Reflexões da quarentena (Covid-19, 2020)
Escrevo esse texto para as futuras gerações. Para aqueles que nasceram há pouco, que ainda são bebês, e aqueles que nascerão nos próximos anos e que vão estudar e tentar entender o que foi a pandemia causada pelo vírus da Covid-19, especialmente no Brasil. Hoje, 7 de setembro de 2020, completamos aproximadamente meio ano de quarentena (em cidades como Pelotas-RS o isolamento social começou no início de março). No meu caso, as atividades na universidade passaram a ser todas remotas, ou seja, são seis meses sem sair de casa para trabalhar e seis meses sem pisar no campus. O mesmo acontece com a minha filha, que está no quarto ano. Ela teve aula apenas no início de março e, desde e então, as atividades estão sendo realizadas exclusivamente à distância. Posso contar nos dedos quantas vezes ela saiu de casa nesses seis meses e, acredite, essa contagem não ocupa os dez dedos de minhas mãos.
E
como foram esses seis meses?, me pergunta o sujeito imaginário do futuro. No
início, apesar do pânico e do medo de pegar a doença, parecia uma novidade. Foi
estranho ficar em casa praticamente o dia todo e, cada vez que saia na rua,
havia uma preocupação contínua em desviar de quem estivesse sem máscara. No
primeiro mês ainda arrisquei fazer caminhadas e corridas no caminhodromo perto
do apartamento onde morávamos, mas logo desisti, pois quase ninguém usava
máscara. Chegamos a pegar fila para entrar no supermercado, pois haviam
limitado o número de pessoas que poderiam ficar lá dentro ao mesmo tempo. No
início (dois ou três primeiros meses) o cuidado foi bem maior por parte das pessoas
e dos estabelecimentos. Em um supermercado maior, a cada cliente que passava
pelo caixa toda a estrutura era higienizada. Assim, o primeiro mês foi de muito
cuidado: evitar contato com quem quer que seja e também ficar atento a qualquer
sintoma – eu, por exemplo, sempre tive excesso de tosse seca em situações de
mudança brusca de temperatura. No início aproveitei para maratonar os filmes
que haviam ganho o último Oscar e também para assistir a filmes que há muito eu
queria ver, como O Poderoso Chefão, conforme comentei aqui no blog em postagens
da época.
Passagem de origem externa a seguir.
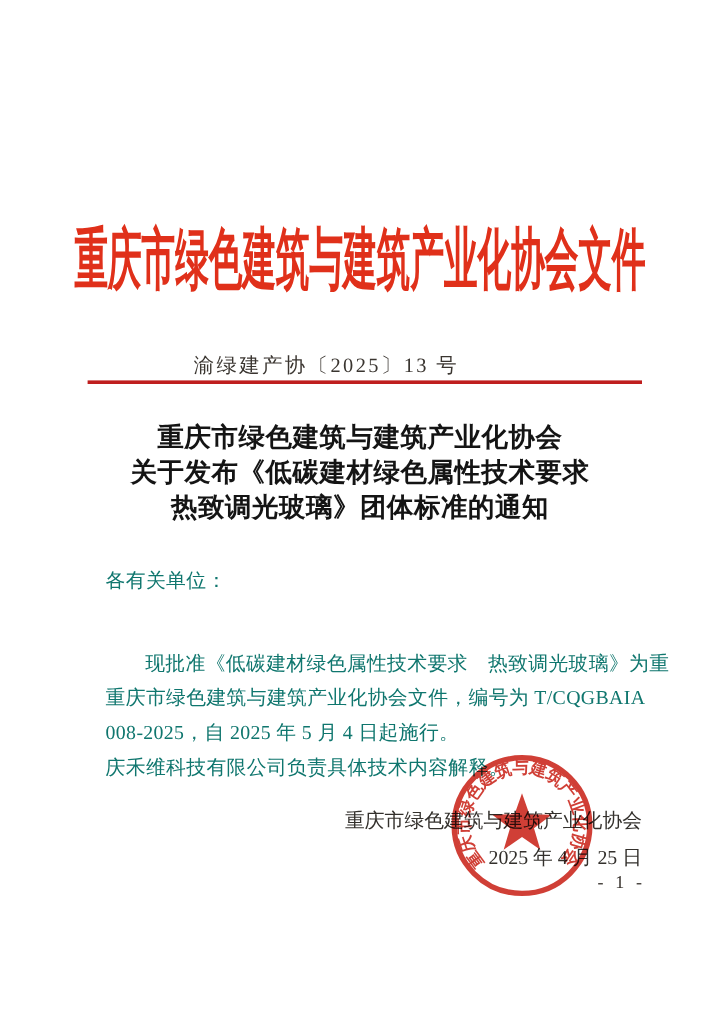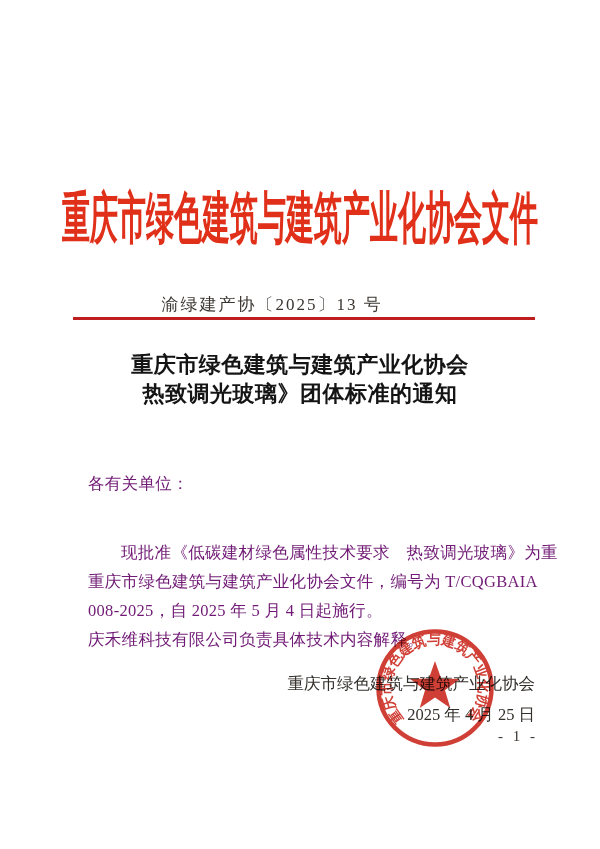"关于发布《低碳建材绿色属性技术要求" div { html: none -> <div>关于发布《低碳建材绿色属性技术要求</div> }
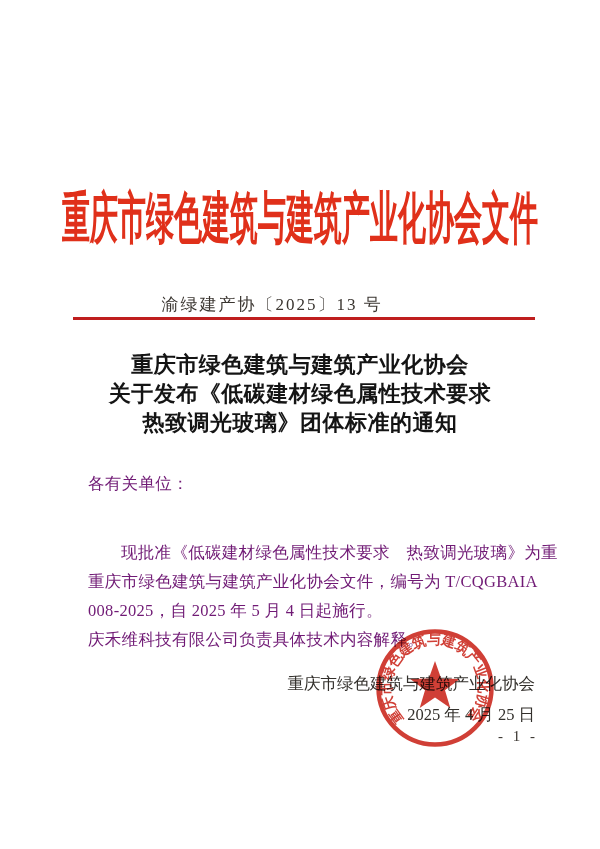"各有关单位：" .body-text { color: #701a75 -> #0f766e }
Eu conversava seguidamente via áudios de whattsapp com amigos e
comprei dois jogos de vídeo game novos: Red Dead Redemption 2 e Fifa 2020. O
Red Deade eu terminei semana passada o modo história. E no Fifa 20, modesta
parte, estou craque. Também li bastante, mas não vou lembrar de cabeça todos os
livros – para isso, basta consultar as minhas postagens no blog, pois
geralmente eu faço resenhas dos livros que leio nesse eespaço.
Enfim,
os primeiros dois ou três meses foram bem estranhos. Lá por maio tivemos que
tomar uma decisão difícil: mudar de apartamento. O apartamento em que morávamos
era muito pequeno e havia um problema crônico de falta de água. Ou seja, às
vezes a água acabava no sábado de noite e tínhamos que esperar até a segunda
para ligar para a imobiliária para ir um encanador resolver o problema de ar
nos canos (que impedia que a água chegasse até o nosso andar, o último do
prédio). Cansados dessa situação, resolvemos nos mudar. Teve a etapa de olhar
apartamentos e, depois, em julho, a mudança, que já é cansativa em condições
normais, mas que nessa situação de pandemia foi triplamente estressante,
principalmente porque tivemos a infelicidade de contratar uma empresa amadora
de mudança em que os funcionários teimavam em usar a máscara no queixo.
Além
de tudo isso, tem a questão das crenças universais e brasileiras. A pandemia
serviu para eu confirmar a conclusão de que o Brasil é, definitivamente, um
caso perdido. Que Bolsonaro fosse um incompetente idiota seguido por zumbis
acéfalos eu já sabia, mas nunca imaginei que mesmo com demissões de super
ministros (que até então eram idolatrados pelos bolsonaristas, como Mandetta,
da saúde, e Moro, da Justiça) e que milhares e milhares de mortes de
brasileiros que seguiram a orientação presidencial de não fazer distanciamento
social e não usar a máscara praticamente não afetaria em nada o que o cidadão
médio do Brasil pensa sobre o seu presidente. Em resumo, apesar das lambanças
políticas, da crise econômica, da ausência de auxilio governamental para a
população e para os empresários em meio a uma pandemia, das mais de 120 mil
mortes até o momento, das frases absurdas ditas por ele ao longo de toda essa
crise, enfim, da sua inação e da sua boçalidade e crueldade com declarações
dignas de Adolf Hitler, os brasileiros não mudaram de opinião. Quem odiava ele,
segue odiando, quem era neutro, segue neutro, criticando ele mas afirmando que,
contra o PT, votaria nele de novo, e quem apoia ele, segue o amando incondicionalmente
com uma dose de prazer sexual nessa adoração. Eu diria, inclusive, que, se seis
meses após o início da pandemia, com o Brasil quebrado, recordes de desemprego
e inflação, 120 mil mortes, enfim, com o Brasil aos frangalhos, se fosse ano de
eleição presidencial, os brasileiros escolheriam novamente o seu pior
presidente de todos os tempos para seguir no cargo. Enfim, é desanimador.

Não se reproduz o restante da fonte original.